Can high COVID-19 vaccination rates in adults help protect unvaccinated children? Evidence from a unique mass vaccination campaign, Schwaz/Austria, March 2021

Abstract

Background

After an outbreak of the SARS-CoV-2 Beta variant in the district of Schwaz/Austria, vaccination with Comirnaty vaccine (BNT162b2 mRNA, BioNTech-Pfizer) had been offered to all adult inhabitants (≥ 16 years) in March 2021. This made Schwaz one of the most vaccinated regions in Europe at that time (70% of the adult population took up the offer). In contrast, all other Austrian districts remained with low vaccine coverage.

Aim

We studied whether this rapid mass vaccination campaign provided indirect protection to unvaccinated individuals such as children (< 16 years) living in the same district.

Methods

To study the effect of the campaign we used two complementary approaches. We compared infection rates among the population of children (< 16 years) in Schwaz with (i) the child population from similar districts (using the synthetic control method), and (ii) with the child population from municipalities along the border of Schwaz not included in the campaign (using an event study approach).

Results

Before the campaign, we observed very similar infection spread across the cohort of children in Schwaz and the control regions. After the campaign, we found a significant reduction of new cases among children of −64.5% (95%-CI: −82.0 to −30.2%) relative to adjacent border municipalities (using the event study model). Employing the synthetic control method, we observed a significant reduction of −42.8% in the same cohort.

Conclusion

Our results constitute novel evidence of an indirect protection effect from a group of vaccinated individuals to an unvaccinated group.

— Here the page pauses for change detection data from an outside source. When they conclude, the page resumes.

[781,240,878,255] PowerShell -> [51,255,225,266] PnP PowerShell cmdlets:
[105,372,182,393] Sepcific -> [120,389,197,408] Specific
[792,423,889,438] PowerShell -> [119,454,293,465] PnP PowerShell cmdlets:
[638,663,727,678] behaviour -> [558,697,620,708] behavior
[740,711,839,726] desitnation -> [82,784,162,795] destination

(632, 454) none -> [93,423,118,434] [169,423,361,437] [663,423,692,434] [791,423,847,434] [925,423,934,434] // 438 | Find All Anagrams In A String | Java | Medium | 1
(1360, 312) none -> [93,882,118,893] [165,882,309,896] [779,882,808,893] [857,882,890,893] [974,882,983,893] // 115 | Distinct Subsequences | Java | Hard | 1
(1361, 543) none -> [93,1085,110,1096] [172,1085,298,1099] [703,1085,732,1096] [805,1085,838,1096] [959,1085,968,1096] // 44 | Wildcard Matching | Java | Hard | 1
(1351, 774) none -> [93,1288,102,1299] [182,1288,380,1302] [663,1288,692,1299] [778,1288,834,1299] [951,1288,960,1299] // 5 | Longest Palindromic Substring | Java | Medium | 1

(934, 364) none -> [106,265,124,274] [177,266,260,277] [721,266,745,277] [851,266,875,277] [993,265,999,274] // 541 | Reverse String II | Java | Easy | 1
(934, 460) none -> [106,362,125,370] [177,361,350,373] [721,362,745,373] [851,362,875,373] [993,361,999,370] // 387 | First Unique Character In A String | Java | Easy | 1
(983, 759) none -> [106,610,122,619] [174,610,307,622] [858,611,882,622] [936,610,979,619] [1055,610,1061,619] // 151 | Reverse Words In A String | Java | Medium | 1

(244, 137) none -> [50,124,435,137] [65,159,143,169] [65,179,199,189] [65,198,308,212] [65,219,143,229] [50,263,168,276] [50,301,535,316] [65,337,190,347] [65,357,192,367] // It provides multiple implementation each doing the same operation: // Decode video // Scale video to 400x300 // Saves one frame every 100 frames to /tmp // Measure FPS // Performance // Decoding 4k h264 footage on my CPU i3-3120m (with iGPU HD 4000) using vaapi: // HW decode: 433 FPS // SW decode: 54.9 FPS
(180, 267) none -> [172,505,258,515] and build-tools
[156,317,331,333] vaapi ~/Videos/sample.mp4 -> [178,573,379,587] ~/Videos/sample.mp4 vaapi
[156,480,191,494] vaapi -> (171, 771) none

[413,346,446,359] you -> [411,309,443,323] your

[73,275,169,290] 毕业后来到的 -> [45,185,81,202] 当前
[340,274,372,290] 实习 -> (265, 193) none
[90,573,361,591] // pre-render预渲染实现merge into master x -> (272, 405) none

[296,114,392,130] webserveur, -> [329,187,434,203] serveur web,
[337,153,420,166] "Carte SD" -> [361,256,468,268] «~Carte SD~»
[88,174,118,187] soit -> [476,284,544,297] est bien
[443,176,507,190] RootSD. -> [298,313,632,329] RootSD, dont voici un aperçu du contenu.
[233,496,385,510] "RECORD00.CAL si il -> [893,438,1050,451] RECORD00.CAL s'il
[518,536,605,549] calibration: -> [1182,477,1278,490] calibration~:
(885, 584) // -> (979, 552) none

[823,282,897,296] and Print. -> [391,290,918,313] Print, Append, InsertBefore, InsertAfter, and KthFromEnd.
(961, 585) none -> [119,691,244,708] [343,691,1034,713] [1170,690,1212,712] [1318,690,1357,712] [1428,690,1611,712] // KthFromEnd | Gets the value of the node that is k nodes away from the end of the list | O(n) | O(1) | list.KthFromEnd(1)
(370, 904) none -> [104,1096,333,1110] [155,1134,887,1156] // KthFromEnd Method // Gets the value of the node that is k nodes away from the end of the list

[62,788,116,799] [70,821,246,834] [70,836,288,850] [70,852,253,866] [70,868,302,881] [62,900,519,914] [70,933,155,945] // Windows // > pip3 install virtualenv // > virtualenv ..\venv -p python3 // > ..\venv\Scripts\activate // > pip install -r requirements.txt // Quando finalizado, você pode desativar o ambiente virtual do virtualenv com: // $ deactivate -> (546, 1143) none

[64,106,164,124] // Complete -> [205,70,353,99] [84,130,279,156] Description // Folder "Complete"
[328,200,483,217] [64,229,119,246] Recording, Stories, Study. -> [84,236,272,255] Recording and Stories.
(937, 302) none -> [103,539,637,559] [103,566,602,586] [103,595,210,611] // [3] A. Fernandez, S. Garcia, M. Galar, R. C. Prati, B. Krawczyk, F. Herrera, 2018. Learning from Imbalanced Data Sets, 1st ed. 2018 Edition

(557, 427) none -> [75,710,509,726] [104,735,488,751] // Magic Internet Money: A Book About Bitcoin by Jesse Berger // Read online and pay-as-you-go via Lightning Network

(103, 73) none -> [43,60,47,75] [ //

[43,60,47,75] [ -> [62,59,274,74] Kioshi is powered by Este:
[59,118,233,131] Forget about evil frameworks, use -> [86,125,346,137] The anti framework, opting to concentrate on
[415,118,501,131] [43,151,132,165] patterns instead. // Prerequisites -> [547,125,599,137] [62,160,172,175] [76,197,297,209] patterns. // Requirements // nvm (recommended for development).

Public health impact of this article.

What did you want to address in this study?

Current COVID-19 vaccines have a high efficacy in preventing symptomatic infections, especially for pre-Omicron variants, and severe disease for all variants. We investigated whether a mass vaccination campaign conducted in the adult population in the district Schwaz/Austria in March 2021 had an indirect protective effect on unvaccinated children.

What have we learnt from this study?

SARS-CoV-2 infections were reduced in the unvaccinated children in the district Schwaz/Austria following the mass vaccination compared with border municipalities in the neighbouring district or with a control region.

What are the implications of your findings for public health?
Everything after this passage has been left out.